• [Task prompt]:
Please retype the line that contains "Blistering Firecat [Onslaught: 6" and all lines that follow it to the end of the entries below, exactly as they stand, with nothing added.

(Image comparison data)
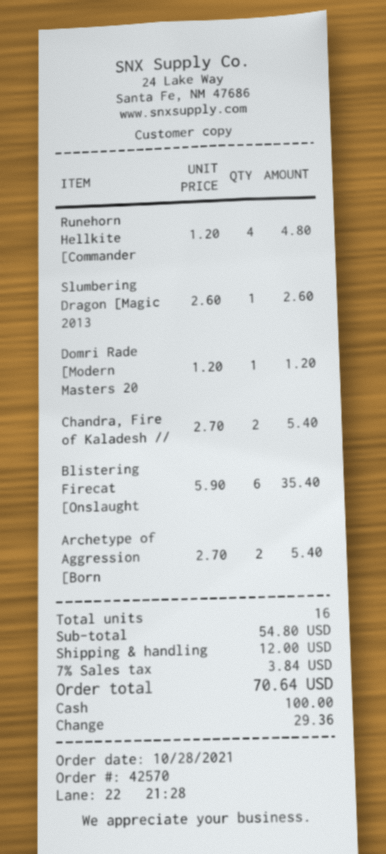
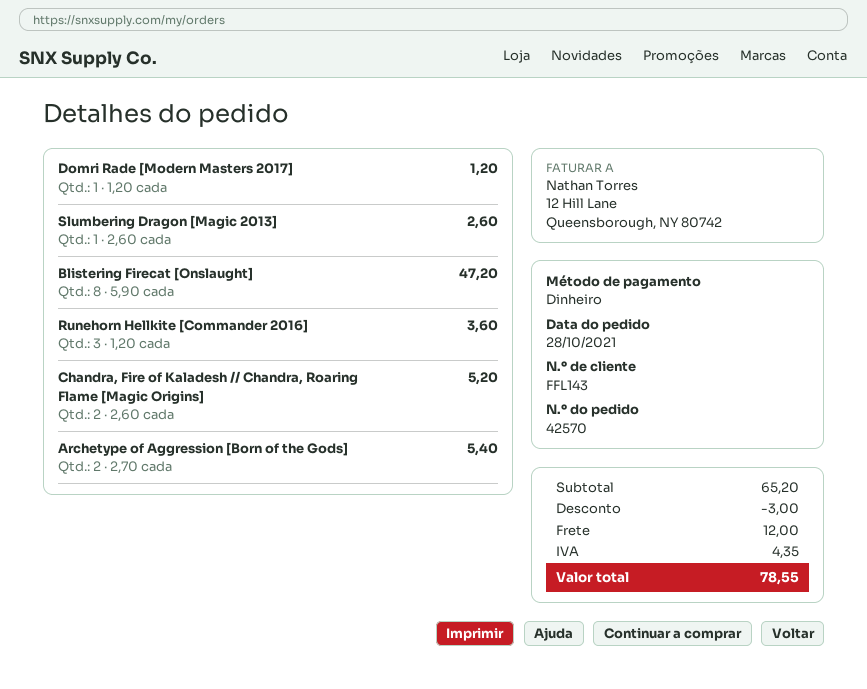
Runehorn Hellkite [Commander: 4 x 1.20 = 4.80 -> 3 x 1.20 = 3.60
Chandra, Fire of Kaladesh //: 2 x 2.70 = 5.40 -> 2 x 2.60 = 5.20
Blistering Firecat [Onslaught: 6 x 5.90 = 35.40 -> 8 x 5.90 = 47.20
subtotal: 54.80 -> 65.20
discount: none -> 3.00
tax: 3.84 -> 4.35
total: 70.64 -> 78.55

• [Exercise output]:
Blistering Firecat [Onslaught: 6 x 5.90 = 35.40 -> 8 x 5.90 = 47.20
subtotal: 54.80 -> 65.20
discount: none -> 3.00
tax: 3.84 -> 4.35
total: 70.64 -> 78.55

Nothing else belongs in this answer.